3. Denkt daran, wer ihr sein werdet

Petrus sagt: Heilige werdet ihr sein. Dabei denkt er nicht an die unübersehbar große Ahnen­galerie von Heiligenbildern, in die schlussendlich auch mein gerahmtes Passbildchen aufgehängt werden könnte, sondern er denkt an die unübersehbar große Schar von heilig Gewordenen, die schlussendlich um den Thron Gottes stehen und ihr “Heilig, heilig, heilig” singen. Das ist die im Text bezeichnete Hoffnung zu Gott, die wir haben können. Bert Brecht, der keine Gelegenheit ausließ, Jenseitsspekulationen zu geißeln, schrieb einmal: “Ich gestehe, ich habe keine Hoffnung. Die Blinden reden von einem Ausweg. Ich sehe.
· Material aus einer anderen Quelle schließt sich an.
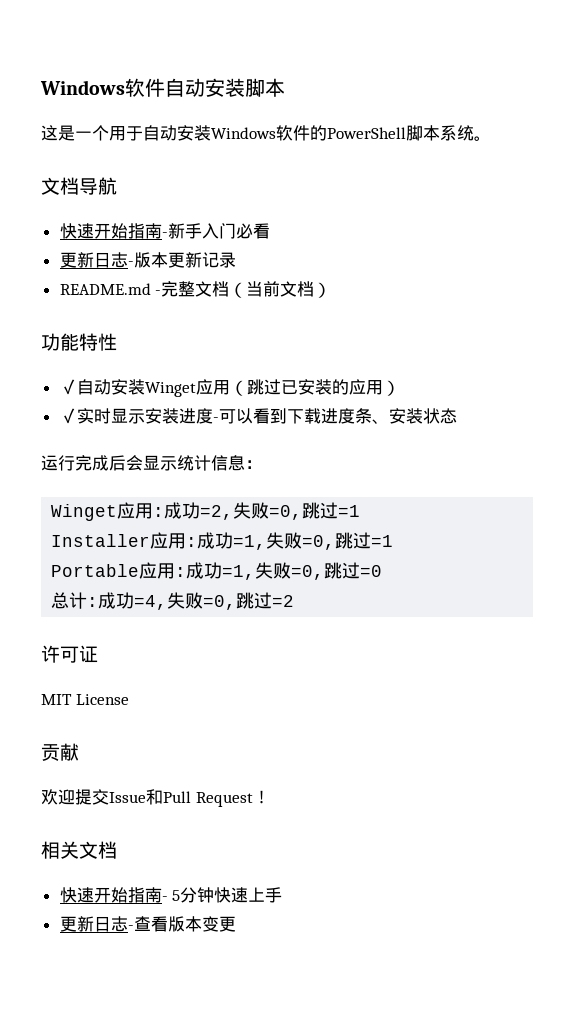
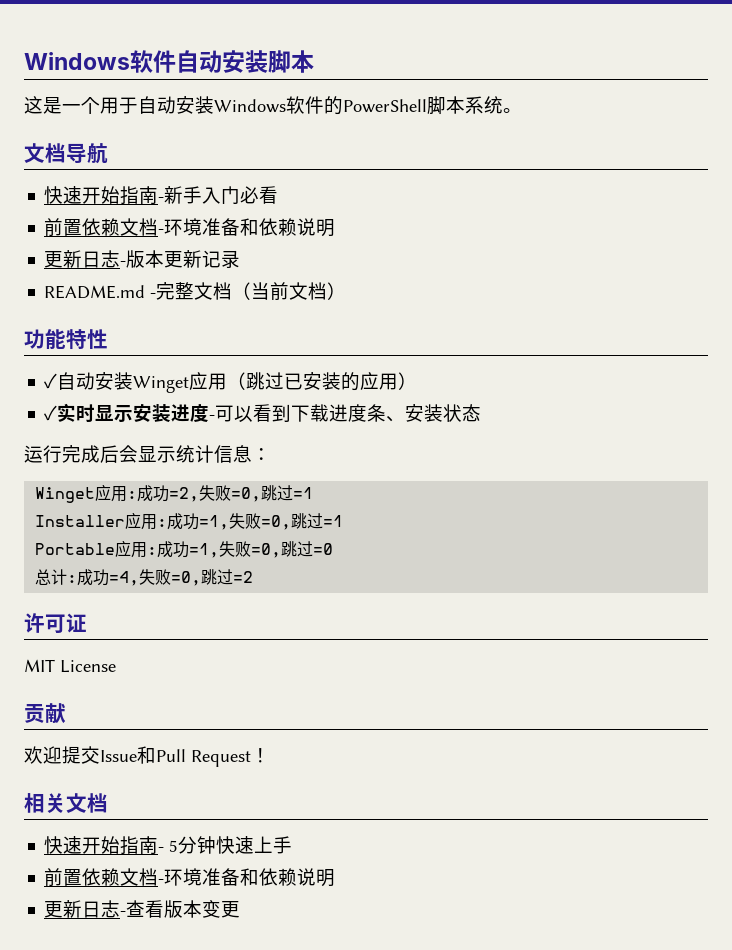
  快速开始指南-新手入门必看
+ 前置依赖文档-环境准备和依赖说明
  快速开始指南- 5分钟快速上手
+ 前置依赖文档-环境准备和依赖说明

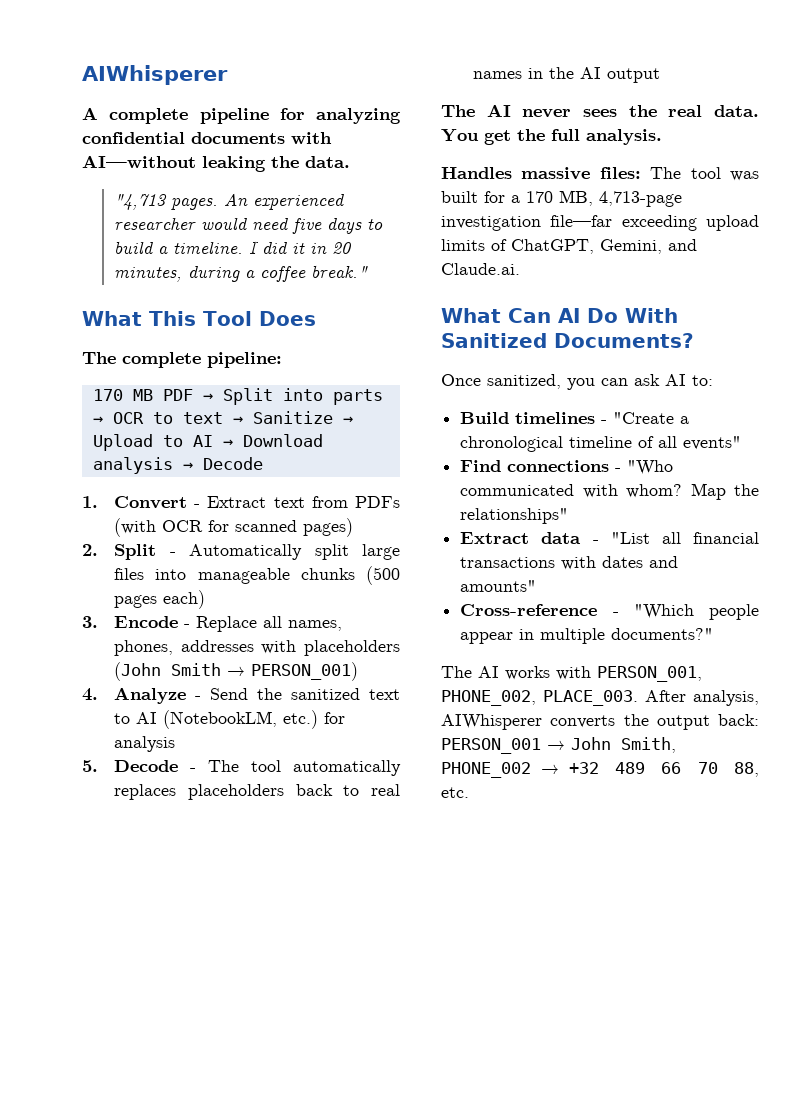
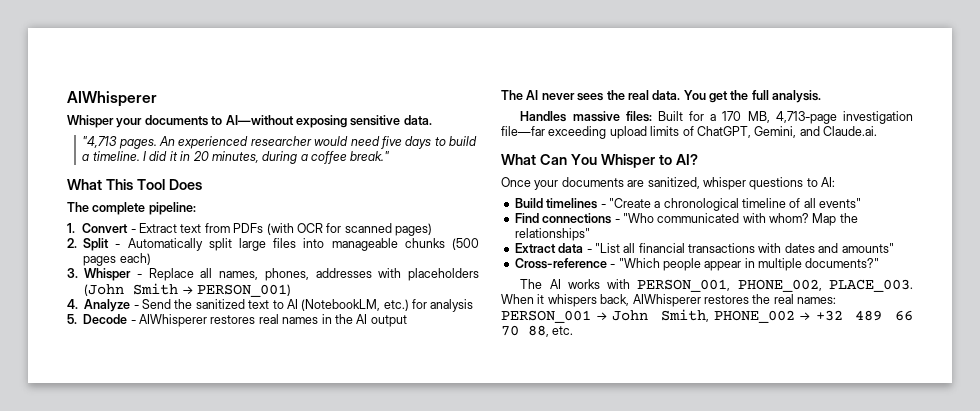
- A complete pipeline for analyzing confidential documents with AI—without leaking the data.
+ Whisper your documents to AI—without exposing sensitive data.
- 170 MB PDF → Split into parts → OCR to text → Sanitize → Upload to AI → Download analysis → Decode
- 3. Encode - Replace all names, phones, addresses with placeholders (John Smith → PERSON_001)
+ 3. Whisper - Replace all names, phones, addresses with placeholders (John Smith → PERSON_001)
- 5. Decode - The tool automatically replaces placeholders back to real names in the AI output
+ 5. Decode - AIWhisperer restores real names in the AI output
- Handles massive files: The tool was built for a 170 MB, 4,713-page investigation file—far exceeding upload limits of ChatGPT, Gemini, and Claude.ai.
+ Handles massive files: Built for a 170 MB, 4,713-page investigation file—far exceeding upload limits of ChatGPT, Gemini, and Claude.ai.
- What Can AI Do With Sanitized Documents?
- Once sanitized, you can ask AI to:
+ What Can You Whisper to AI?
+ Once your documents are sanitized, whisper questions to AI:
- After analysis, AIWhisperer converts the output back: PERSON_001 → John Smith, PHONE_002 → +32 489 66 70 88, etc.
+ When it whispers back, AIWhisperer restores the real names: PERSON_001 → John Smith, PHONE_002 → +32 489 66 70 88, etc.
Wenn die Irrtümer verbraucht sind, sitzt als letzter Gesell­schafter uns das Nichts gegenüber.” Und Petrus sagt: Ich gestehe, ich habe eine Hoffnung. Wenn die Irrtümer verbraucht sind, steht uns der gekreuzigte und auferstandene Herr gegenüber. Seine Leute sind dann in guter Gesellschaft. Aber nicht erst dann, auch heute schon. Heilige Gewordene leben mit ihm. Sie schürzen das Gewand hoch und packen dort mit an, wo Hilfe nottut. Heilig Gewordene leiden mit ihm. Sie gehen den Kreuzweg und machen nicht gleich das Kreuz, wenn ihnen der Wind ins Gesicht bläst. Heilig Gewordene streben mit ihm. Sie sind auch auf der letzten Strecke nicht allein und fallen in seine Hände. Heilig Gewordene stehen mit ihm auf an jenem Tag, an dem es über den Gräbern klingt: “Kommet wieder Menschenkinder.” Martin Luther hat es wohl am schönsten zusammengefasst und unsere Konfirmanden werden es in 14 Tagen vor diesem Altar wieder nachsprechen: “Ich glaube, dass Jesus Christus, wahrhaftiger Gott, vom Vater in Ewigkeit geboren, und auch wahr­haftiger Mensch, von der Jungfrau Maria geboren, sei mein Herr. Der mich verlorenen und verdammten Menschen erlöst hat, erworben und gewonnen von allen Sünden und von der Gewalt des Todes, nicht mit Gold oder Silber, sondern mit seinem heiligen, teuren Blut und mit seinem unschuldigen Leiden und Sterben, auf dass ich sein eigen sei.”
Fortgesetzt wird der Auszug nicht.